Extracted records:
==============================
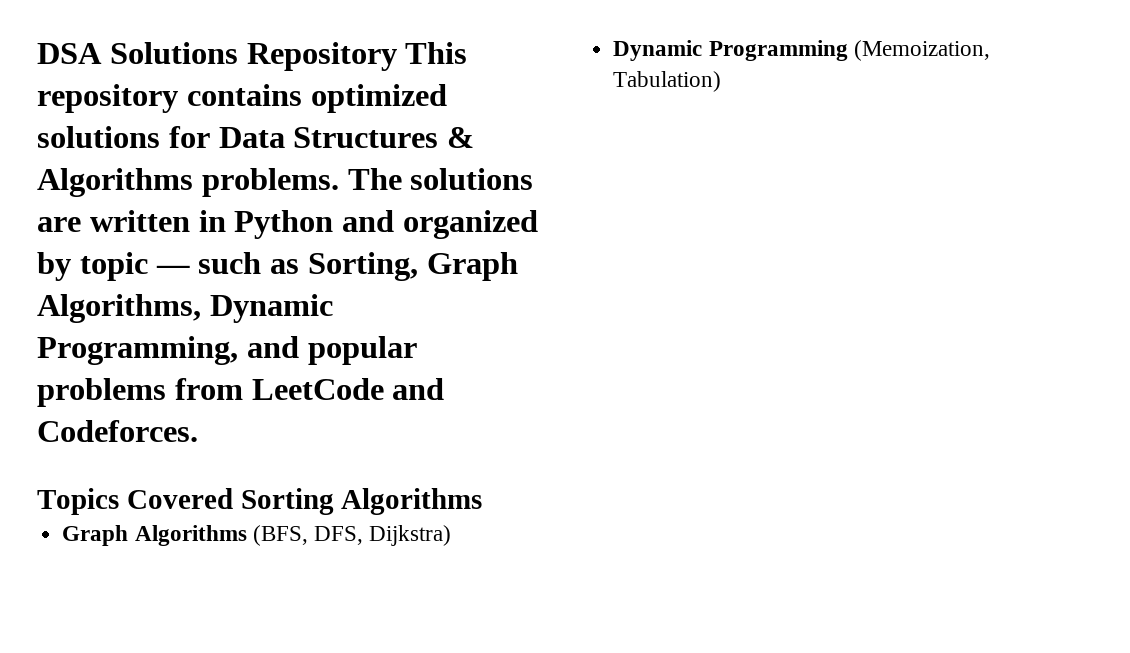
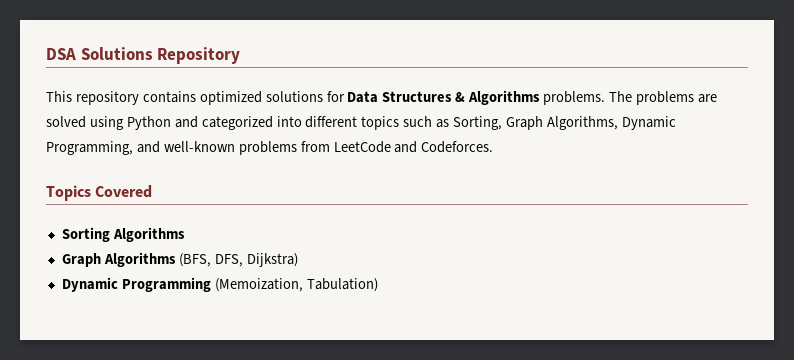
- DSA Solutions Repository This repository contains optimized solutions for Data Structures & Algorithms problems.
+ DSA Solutions Repository
+ This repository contains optimized solutions for Data Structures & Algorithms problems.
- The solutions are written in Python and organized by topic — such as Sorting, Graph Algorithms, Dynamic Programming, and popular problems from LeetCode and Codeforces.
+ The problems are solved using Python and categorized into different topics such as Sorting, Graph Algorithms, Dynamic Programming, and well-known problems from LeetCode and Codeforces.
- Topics Covered Sorting Algorithms
+ Topics Covered
+ Sorting Algorithms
==============================
* What you will do *
Leave out the pictures and output the rest of the records exactly.

* Answer to the exercise *
- DSA Solutions Repository This repository contains optimized solutions for Data Structures & Algorithms problems.
+ DSA Solutions Repository
+ This repository contains optimized solutions for Data Structures & Algorithms problems.
- The solutions are written in Python and organized by topic — such as Sorting, Graph Algorithms, Dynamic Programming, and popular problems from LeetCode and Codeforces.
+ The problems are solved using Python and categorized into different topics such as Sorting, Graph Algorithms, Dynamic Programming, and well-known problems from LeetCode and Codeforces.
- Topics Covered Sorting Algorithms
+ Topics Covered
+ Sorting Algorithms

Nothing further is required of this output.